What really sets TFSC apart from the competition is its powerful merging and branching features. I don’t try to explain the entire product here, but just touch on why I think these two features are so cool.

Merging Functionality in TFSC

The merging functionality in TFSC is centered on the following typical development scenarios:

  • Scenario 1: The catch-up merge—The user wants to merge all changes from a source branch that have not yet been migrated to the target branch. The source and target can be a subtree or an individual file/folder.

  • Scenario 2: The catch-up no-merge—The user wants to discard nonmerged changes in the source branch from the set of candidate changes for future merges between the specified source and target.
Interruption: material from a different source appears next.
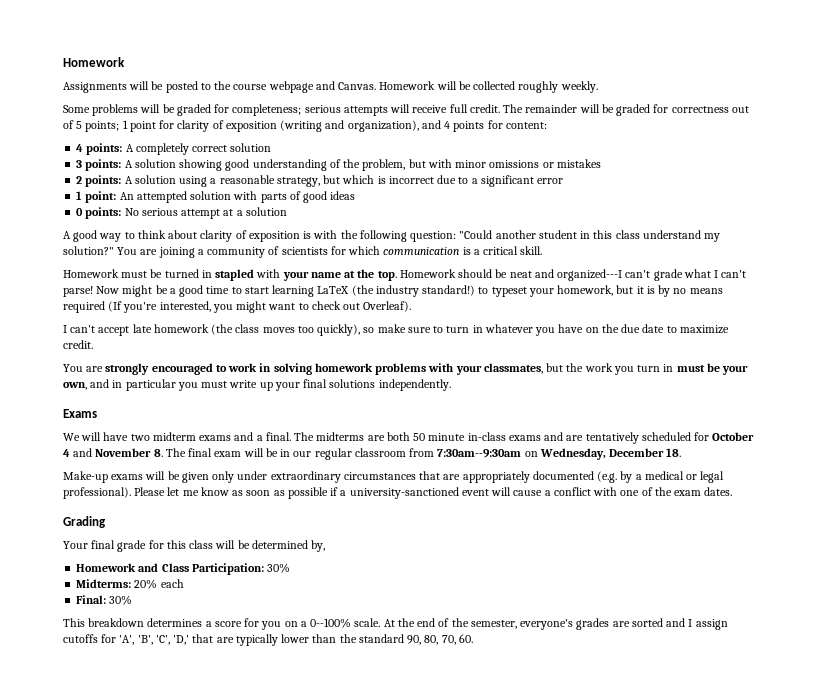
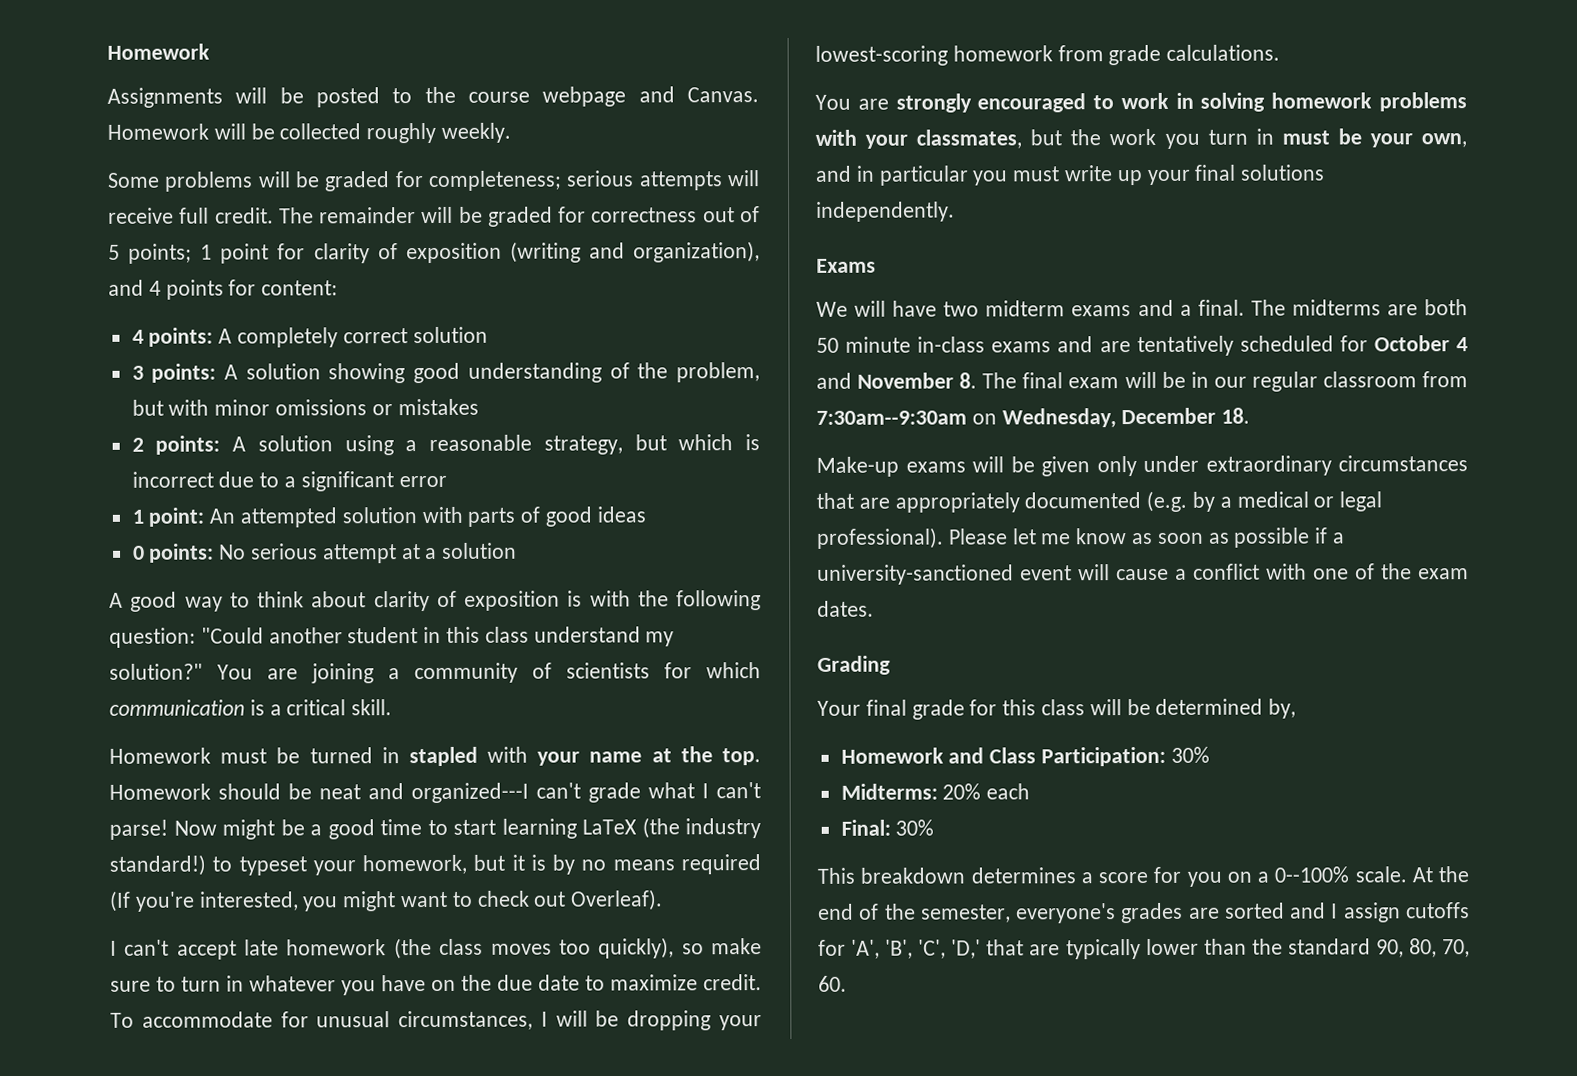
+ To accommodate for unusual circumstances, I will be dropping your lowest-scoring homework from grade calculations.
  • Scenario 3: The cherry-pick merge—The user wants to merge individual change sets from the source branch to the target branch. Changes introduced to those files prior to the specified change set should not be migrated.

    • The user can specify the change sets to merge with a change set number.

    • The user can specify individual file revisions to merge between the source and target.

  • Scenario 4: The cherry-pick no-merge—The user wants to discard a single change set from the list of all possible changes to merge between the source and target so that this change set never appears in the list of candidates for a cherry pick merge.

  • Scenario 5: Merge history query—The user wants to know whether the specified change set has been merged into the target branch. If it has, the user wants to know what change set the merge was committed in. The user also wants to know if part of the change set has been merged, but not all.

  • Scenario 6: Merge candidate query—The user wants to obtain a list of change sets that have been committed to a source branch but have not yet been migrated to the target branch. From this list, the user selects change sets to migrate with a cherry pick merge.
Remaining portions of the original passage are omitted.